Subthreshold micropulse yellow laser for the management of refractory cystoid macular edema consequent to complicated cataract surgery
Articolo
Data di Pubblicazione:
2021
Citazione:
Subthreshold micropulse yellow laser for the management of refractory cystoid macular edema consequent to complicated cataract surgery / Verdina, T.; Ferrari, C.; Valerio, E.; Brombin, A.; Lazzerini, A.; Mastropasqua, R.; Cavallini, G. M.. - In: EUROPEAN JOURNAL OF OPHTHALMOLOGY. - ISSN 1120-6721. - 31:5(2021), pp. NP93-NP98. [10.1177/1120672120928008]
Abstract:
Purpose: To report the safety and efficacy of subthreshold micropulse yellow laser of 577 nm for a complex case of refractory pseudophakic cystoid macular edema. Methods: A retrospective chart review of an interventional case report of three subthreshold micropulse yellow laser interventions for refractory pseudophakic cystoid macular edema.
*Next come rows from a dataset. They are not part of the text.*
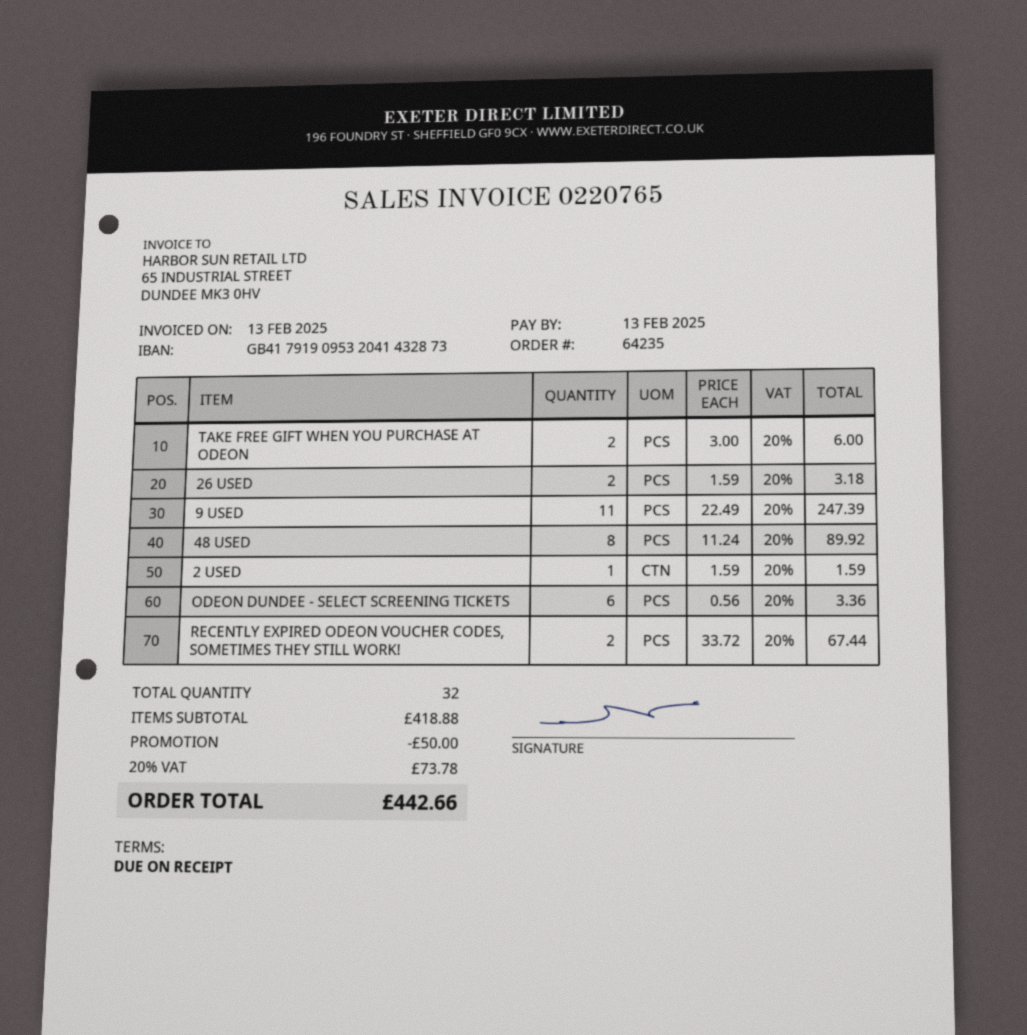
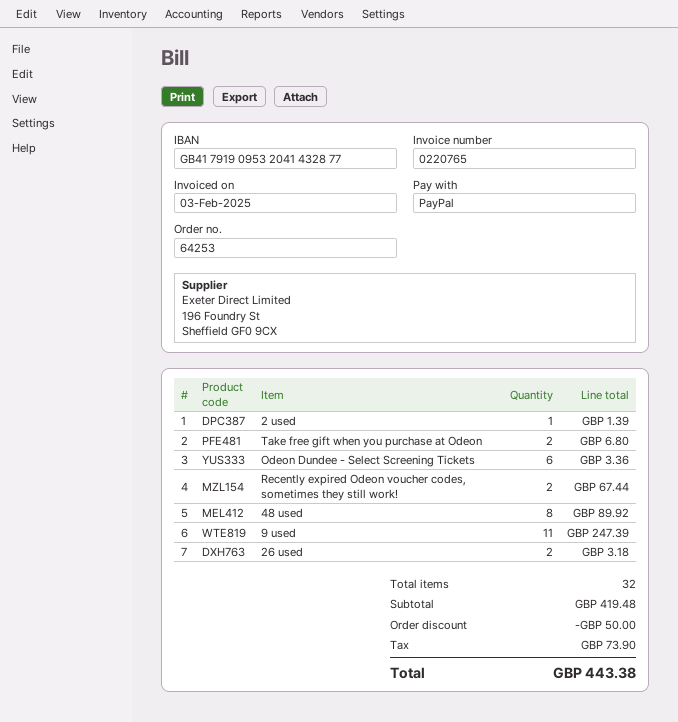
order number: 64235 -> 64253
invoice date: 2025-02-13 -> 2025-02-03
bank account: GB41791909532041432873 -> GB41791909532041432877
TAKE FREE GIFT WHEN YOU PURCHASE AT ODEON: 2 for 6.00 -> 2 for 6.80
2 USED: 1 for 1.59 -> 1 for 1.39
subtotal: 418.88 -> 419.48
tax: 73.78 -> 73.90
total: 442.66 -> 443.38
Patient: A 77-year-old healthy female underwent pseudoexfoliative cataract surgery complicated by posterior capsule rupture and sulcus intraocular lens implantation. After 3 months, she required a scleral fixation of the same lens, due to a lack of capsular support and decentration of the intraocular lens. One month later, she experienced a severe pseudophakic cystoid macular edema (foveal thickness of 399 µm and best-corrected visual acuity of 20/80 Snellen). The condition was refractory to conventional treatments prior to subthreshold micropulse yellow laser interventions, including non-steroidal anti-inflammatory eye drops, topical steroids, oral indomethacin and three sub-Tenon’s triamcinolone injections, attempted over a 14-month period. Results: Subthreshold micropulse yellow laser treatment was performed and immediate resolution was achieved and maintained for 2 months. Two cases of edema relapse were observed at 3 months from initial laser treatment and again at 4 months from the second laser treatment. Final patient’s follow-up at 6 months from the third laser treatment evidenced the absence of edema, improved visual acuity (foveal thickness of 265 µm/best-corrected visual acuity of 20/30 Snellen) and the absence of complications. Conclusions: Subthreshold micropulse yellow laser seems to be a safe and effective treatment for short-term resolution of refractory pseudophakic cystoid macular edema after complicated cataract surgery and represents a useful alternative to expensive and invasive therapies. A trend towards a longer duration of edema resolution with every subthreshold micropulse yellow laser repetition was observed.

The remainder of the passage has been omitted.